== Segment start ==
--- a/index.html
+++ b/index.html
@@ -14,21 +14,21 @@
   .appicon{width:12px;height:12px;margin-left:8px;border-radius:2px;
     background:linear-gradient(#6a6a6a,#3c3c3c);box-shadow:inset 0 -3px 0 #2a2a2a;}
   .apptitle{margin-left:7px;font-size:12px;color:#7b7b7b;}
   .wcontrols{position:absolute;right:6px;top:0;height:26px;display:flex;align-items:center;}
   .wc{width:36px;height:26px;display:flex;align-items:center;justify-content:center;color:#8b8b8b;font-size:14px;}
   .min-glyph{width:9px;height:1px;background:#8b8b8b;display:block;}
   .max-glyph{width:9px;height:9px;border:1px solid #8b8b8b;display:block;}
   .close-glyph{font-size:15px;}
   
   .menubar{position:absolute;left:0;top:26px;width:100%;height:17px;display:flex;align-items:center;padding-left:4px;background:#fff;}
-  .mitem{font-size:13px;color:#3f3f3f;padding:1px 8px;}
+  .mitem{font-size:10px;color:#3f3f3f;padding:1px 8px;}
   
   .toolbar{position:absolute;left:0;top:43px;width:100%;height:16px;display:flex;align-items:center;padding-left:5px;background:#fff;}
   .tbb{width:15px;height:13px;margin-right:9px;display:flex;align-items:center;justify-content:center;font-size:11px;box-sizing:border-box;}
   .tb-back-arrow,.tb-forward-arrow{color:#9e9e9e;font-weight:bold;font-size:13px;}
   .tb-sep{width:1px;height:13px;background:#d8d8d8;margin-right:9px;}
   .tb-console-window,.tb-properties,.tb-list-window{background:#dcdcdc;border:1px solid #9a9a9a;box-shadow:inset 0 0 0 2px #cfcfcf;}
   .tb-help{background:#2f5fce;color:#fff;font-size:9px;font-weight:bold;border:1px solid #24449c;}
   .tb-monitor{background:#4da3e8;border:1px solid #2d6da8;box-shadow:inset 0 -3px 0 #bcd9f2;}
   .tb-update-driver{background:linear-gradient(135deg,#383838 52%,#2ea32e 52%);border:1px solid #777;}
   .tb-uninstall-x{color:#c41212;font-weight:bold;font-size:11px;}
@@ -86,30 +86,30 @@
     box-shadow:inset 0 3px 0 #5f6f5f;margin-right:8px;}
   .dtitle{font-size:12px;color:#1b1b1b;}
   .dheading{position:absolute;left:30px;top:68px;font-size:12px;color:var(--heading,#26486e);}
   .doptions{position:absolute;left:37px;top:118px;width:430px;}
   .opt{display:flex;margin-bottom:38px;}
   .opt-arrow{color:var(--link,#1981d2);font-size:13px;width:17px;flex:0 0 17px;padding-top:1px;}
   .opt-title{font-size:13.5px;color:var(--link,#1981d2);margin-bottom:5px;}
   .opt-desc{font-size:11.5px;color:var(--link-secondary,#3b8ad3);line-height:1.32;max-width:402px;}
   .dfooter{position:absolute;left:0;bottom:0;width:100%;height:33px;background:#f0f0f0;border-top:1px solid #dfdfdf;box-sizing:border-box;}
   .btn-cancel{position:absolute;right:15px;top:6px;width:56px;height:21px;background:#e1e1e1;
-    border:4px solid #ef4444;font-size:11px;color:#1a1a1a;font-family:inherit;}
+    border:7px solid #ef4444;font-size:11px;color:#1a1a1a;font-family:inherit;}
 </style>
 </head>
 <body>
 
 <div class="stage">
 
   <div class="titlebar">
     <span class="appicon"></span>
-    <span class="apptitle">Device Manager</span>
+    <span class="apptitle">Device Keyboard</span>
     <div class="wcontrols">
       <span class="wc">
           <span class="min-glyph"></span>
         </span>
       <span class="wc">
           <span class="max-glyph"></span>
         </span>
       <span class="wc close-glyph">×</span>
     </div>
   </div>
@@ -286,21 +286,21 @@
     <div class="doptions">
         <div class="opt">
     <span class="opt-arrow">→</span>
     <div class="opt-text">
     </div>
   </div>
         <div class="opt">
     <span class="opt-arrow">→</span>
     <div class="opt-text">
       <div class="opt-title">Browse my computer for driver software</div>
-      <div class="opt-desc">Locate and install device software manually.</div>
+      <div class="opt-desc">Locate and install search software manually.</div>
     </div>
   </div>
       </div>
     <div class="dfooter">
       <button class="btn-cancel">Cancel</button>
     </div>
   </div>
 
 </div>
== Segment end ==
=== THE TASK ===
Each record above should be restated word for word.

=== RESULT ===
--- a/index.html
+++ b/index.html
@@ -14,21 +14,21 @@
   .appicon{width:12px;height:12px;margin-left:8px;border-radius:2px;
     background:linear-gradient(#6a6a6a,#3c3c3c);box-shadow:inset 0 -3px 0 #2a2a2a;}
   .apptitle{margin-left:7px;font-size:12px;color:#7b7b7b;}
   .wcontrols{position:absolute;right:6px;top:0;height:26px;display:flex;align-items:center;}
   .wc{width:36px;height:26px;display:flex;align-items:center;justify-content:center;color:#8b8b8b;font-size:14px;}
   .min-glyph{width:9px;height:1px;background:#8b8b8b;display:block;}
   .max-glyph{width:9px;height:9px;border:1px solid #8b8b8b;display:block;}
   .close-glyph{font-size:15px;}
   
   .menubar{position:absolute;left:0;top:26px;width:100%;height:17px;display:flex;align-items:center;padding-left:4px;background:#fff;}
-  .mitem{font-size:13px;color:#3f3f3f;padding:1px 8px;}
+  .mitem{font-size:10px;color:#3f3f3f;padding:1px 8px;}
   
   .toolbar{position:absolute;left:0;top:43px;width:100%;height:16px;display:flex;align-items:center;padding-left:5px;background:#fff;}
   .tbb{width:15px;height:13px;margin-right:9px;display:flex;align-items:center;justify-content:center;font-size:11px;box-sizing:border-box;}
   .tb-back-arrow,.tb-forward-arrow{color:#9e9e9e;font-weight:bold;font-size:13px;}
   .tb-sep{width:1px;height:13px;background:#d8d8d8;margin-right:9px;}
   .tb-console-window,.tb-properties,.tb-list-window{background:#dcdcdc;border:1px solid #9a9a9a;box-shadow:inset 0 0 0 2px #cfcfcf;}
   .tb-help{background:#2f5fce;color:#fff;font-size:9px;font-weight:bold;border:1px solid #24449c;}
   .tb-monitor{background:#4da3e8;border:1px solid #2d6da8;box-shadow:inset 0 -3px 0 #bcd9f2;}
   .tb-update-driver{background:linear-gradient(135deg,#383838 52%,#2ea32e 52%);border:1px solid #777;}
   .tb-uninstall-x{color:#c41212;font-weight:bold;font-size:11px;}
@@ -86,30 +86,30 @@
     box-shadow:inset 0 3px 0 #5f6f5f;margin-right:8px;}
   .dtitle{font-size:12px;color:#1b1b1b;}
   .dheading{position:absolute;left:30px;top:68px;font-size:12px;color:var(--heading,#26486e);}
   .doptions{position:absolute;left:37px;top:118px;width:430px;}
   .opt{display:flex;margin-bottom:38px;}
   .opt-arrow{color:var(--link,#1981d2);font-size:13px;width:17px;flex:0 0 17px;padding-top:1px;}
   .opt-title{font-size:13.5px;color:var(--link,#1981d2);margin-bottom:5px;}
   .opt-desc{font-size:11.5px;color:var(--link-secondary,#3b8ad3);line-height:1.32;max-width:402px;}
   .dfooter{position:absolute;left:0;bottom:0;width:100%;height:33px;background:#f0f0f0;border-top:1px solid #dfdfdf;box-sizing:border-box;}
   .btn-cancel{position:absolute;right:15px;top:6px;width:56px;height:21px;background:#e1e1e1;
-    border:4px solid #ef4444;font-size:11px;color:#1a1a1a;font-family:inherit;}
+    border:7px solid #ef4444;font-size:11px;color:#1a1a1a;font-family:inherit;}
 </style>
 </head>
 <body>
 
 <div class="stage">
 
   <div class="titlebar">
     <span class="appicon"></span>
-    <span class="apptitle">Device Manager</span>
+    <span class="apptitle">Device Keyboard</span>
     <div class="wcontrols">
       <span class="wc">
           <span class="min-glyph"></span>
         </span>
       <span class="wc">
           <span class="max-glyph"></span>
         </span>
       <span class="wc close-glyph">×</span>
     </div>
   </div>
@@ -286,21 +286,21 @@
     <div class="doptions">
         <div class="opt">
     <span class="opt-arrow">→</span>
     <div class="opt-text">
     </div>
   </div>
         <div class="opt">
     <span class="opt-arrow">→</span>
     <div class="opt-text">
       <div class="opt-title">Browse my computer for driver software</div>
-      <div class="opt-desc">Locate and install device software manually.</div>
+      <div class="opt-desc">Locate and install search software manually.</div>
     </div>
   </div>
       </div>
     <div class="dfooter">
       <button class="btn-cancel">Cancel</button>
     </div>
   </div>
 
 </div>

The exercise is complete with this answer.